Sapiens International

Corporation N.V.

 

 

 

August 13, 2017

 

New Rating

‘ilA+’ Rating Assigned, Outlook Stable

 

Primary Credit Analyst

Tamar Stein, 972-3-7539721 tamar.stein@spglobal.com

Secondary Credit Analyst

Sivan Mesilati, 972-3-7539735 sivan.mesilati@spglobal.com

 

Table of Contents

 

 

 

Summary

 

Rating Action

 

Rationale

 

Outlook

 

Reconciliation

 

Related Criteria And Research

 

Please note that this translation was made for convenience purposes and for the company’s internal use only and under no circumstances shall obligate S&P Global Ratings Maalot. The translation has no legal status and S&P Global Ratings Maalot does not assume any responsibility whatsoever as to its accuracy and is not bound by its contents. In the case of any discrepancy with the official Hebrew version published on August 10, 2017, the Hebrew version shall

 

New Rating August 13, 2017 | 1

 

 

 

 

Sapiens International Corporation N.V.

 

New Rating

 

‘ilA+’ Rating Assigned, Outlook Stable

 

Summary

 

·Sapiens International Corporation N.V. (“Sapiens”) develops and markets software solutions to the global insurance market.

 

·Sapiens’ business risk profile is underpinned by its high growth rates and the growth rates of the insurance software market.
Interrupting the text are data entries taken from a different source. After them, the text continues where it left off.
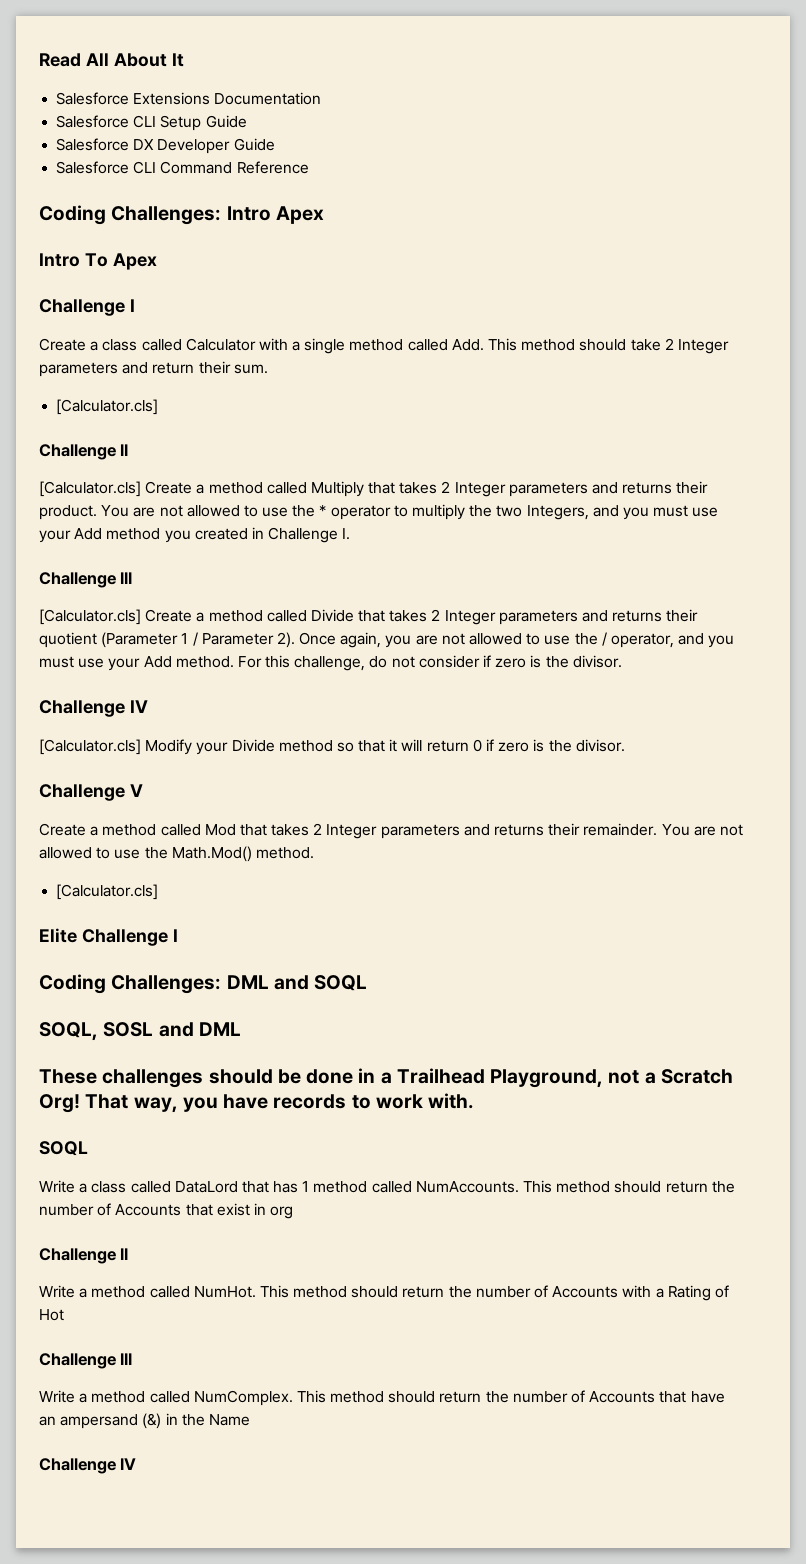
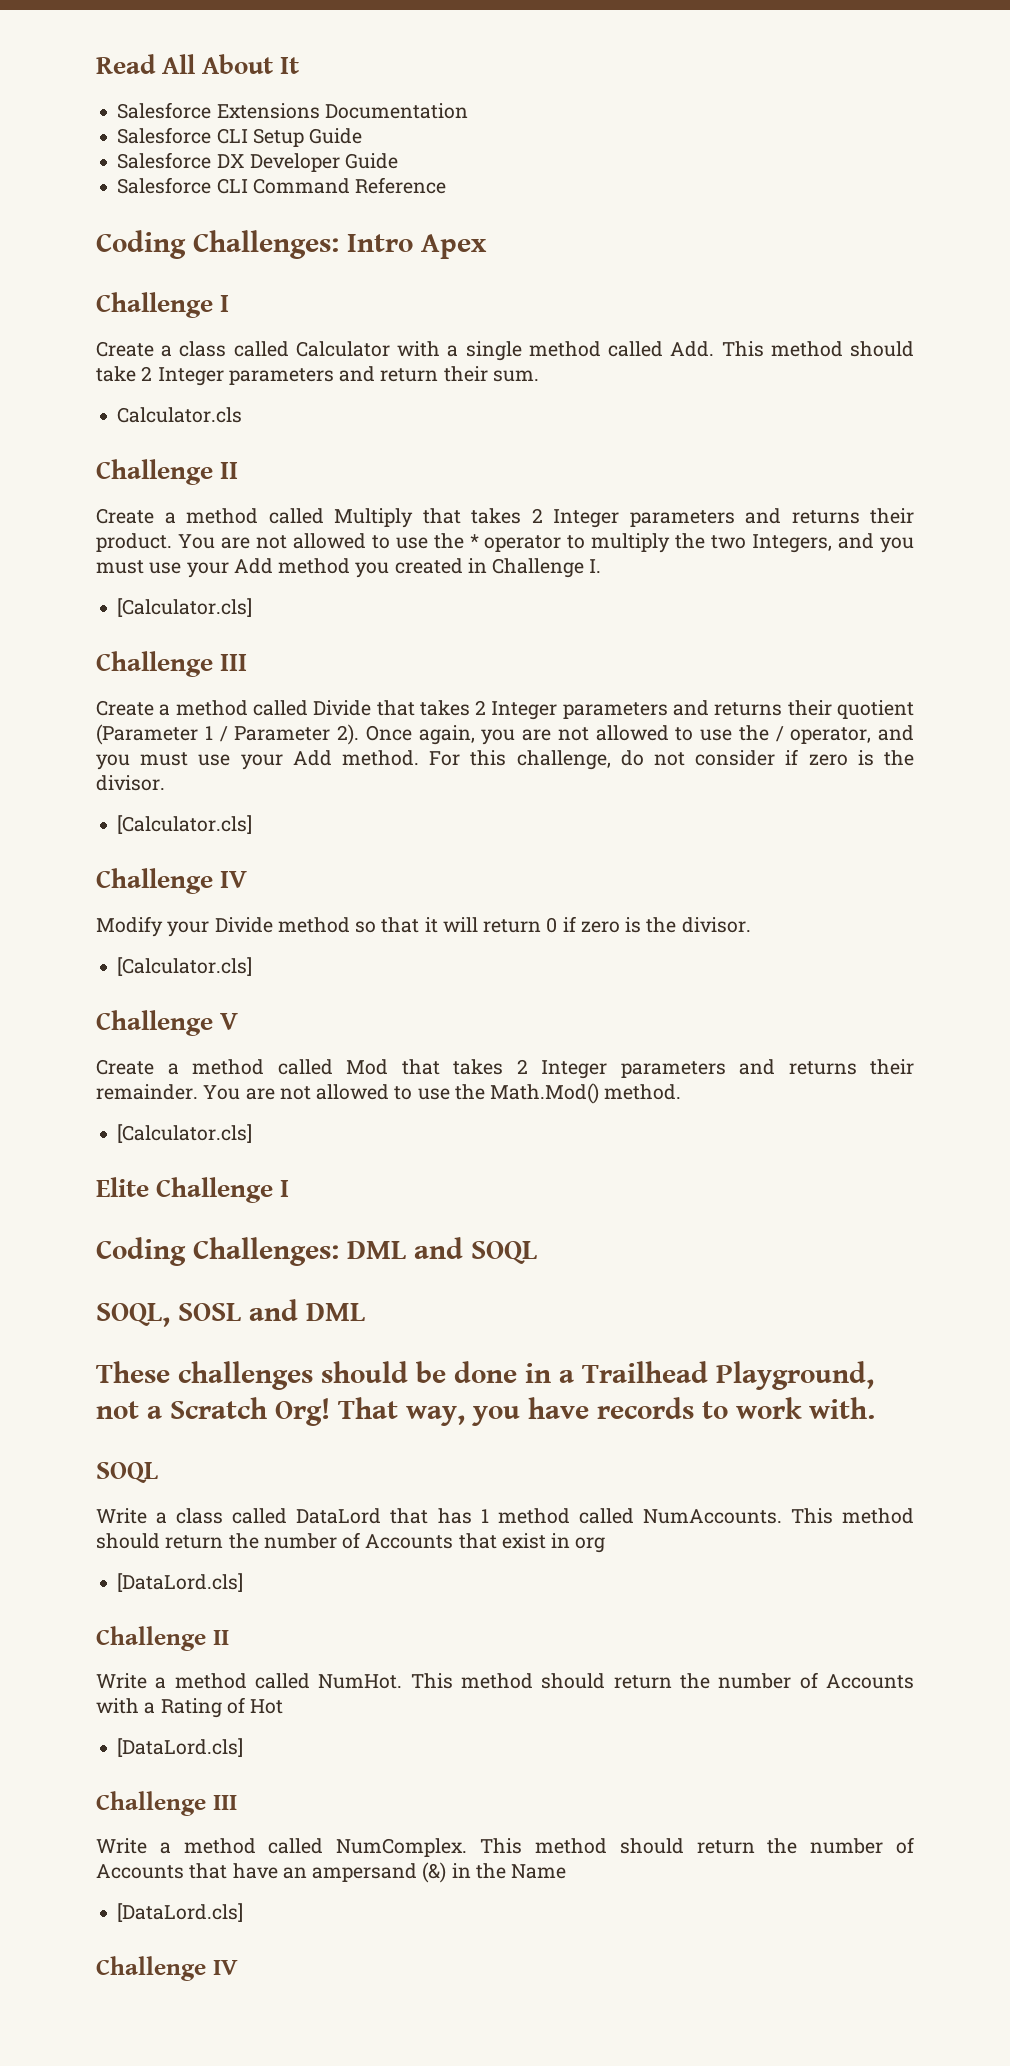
- Intro To Apex
  Create a class called Calculator with a single method called Add. This method should take 2 Integer parameters and return their sum.
- [Calculator.cls]
+ Calculator.cls
  Challenge II
- [Calculator.cls] Create a method called Multiply that takes 2 Integer parameters and returns their product.
+ Create a method called Multiply that takes 2 Integer parameters and returns their product.
  You are not allowed to use the * operator to multiply the two Integers, and you must use your Add method you created in Challenge I.
+ [Calculator.cls]
  Challenge III
- [Calculator.cls] Create a method called Divide that takes 2 Integer parameters and returns their quotient (Parameter 1 / Parameter 2).
+ Create a method called Divide that takes 2 Integer parameters and returns their quotient (Parameter 1 / Parameter 2).
  For this challenge, do not consider if zero is the divisor.
+ [Calculator.cls]
- [Calculator.cls] Modify your Divide method so that it will return 0 if zero is the divisor.
+ Modify your Divide method so that it will return 0 if zero is the divisor.
+ [Calculator.cls]
  This method should return the number of Accounts that exist in org
+ [DataLord.cls]
  This method should return the number of Accounts with a Rating of Hot
+ [DataLord.cls]
  This method should return the number of Accounts that have an ampersand (&) in the Name
+ [DataLord.cls]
On the other hand, relatively weak competitive position in global markets due to limited scope of activity and R&D compared to large global companies constrain our business risk profile assessment.

 

·The Company’s financial risk profile is underpinned by relatively low expected leverage, as reflected in adjusted debt to EBITDA of about 2.0x-2.5x starting in 2018 onwards.

 

·Sapiens intends to issue a new $80 million bond series and use the proceed to refinance existing bank loans, for new investments aimed at expanding ongoing operations and for dividend distribution.

 

·We hereby assign Sapiens an ‘ilA+’ issuer rating and assign an ‘ilA+’ issue rating to the Series B bonds the company intends to issue.

 

·The stable outlook reflects our assessment that the Company will maintain its position in the software solutions market in North America and EMEA, and at least stable operating performance. The outlook also reflects our assessment that the company will maintain an adjusted debt to EBITDA ratio of about 3.0x and an FFO (funds from operations) to adjusted debt ratio of about 25%.

 

Rating Action

 

On August 13, 2017, S&P Maalot assigned its ‘ilA+’ rating to Sapiens International Corporation N.V., a developer and supplier of software solutions to the global insurance market. The outlook is stable. S&P Maalot also assigned its ‘ilA+’ to new Series B bonds, at a total value of $80 million.

 

Rationale

 

Sapiens International Corporation N.V. (“Sapiens”) was founded in 1982 and its shares are traded on the Tel Aviv Stock Exchange and on NASDAQ.

 

The company develops and markets global software solutions for the insurance market, designed for property and casualty/general insurance, life insurance and pension, reinsurance and other segments. Sapiens has been working with international insurance companies, governments and banks for many years, and serves more than 400 insurers in North America, Europe, Israel and Asia.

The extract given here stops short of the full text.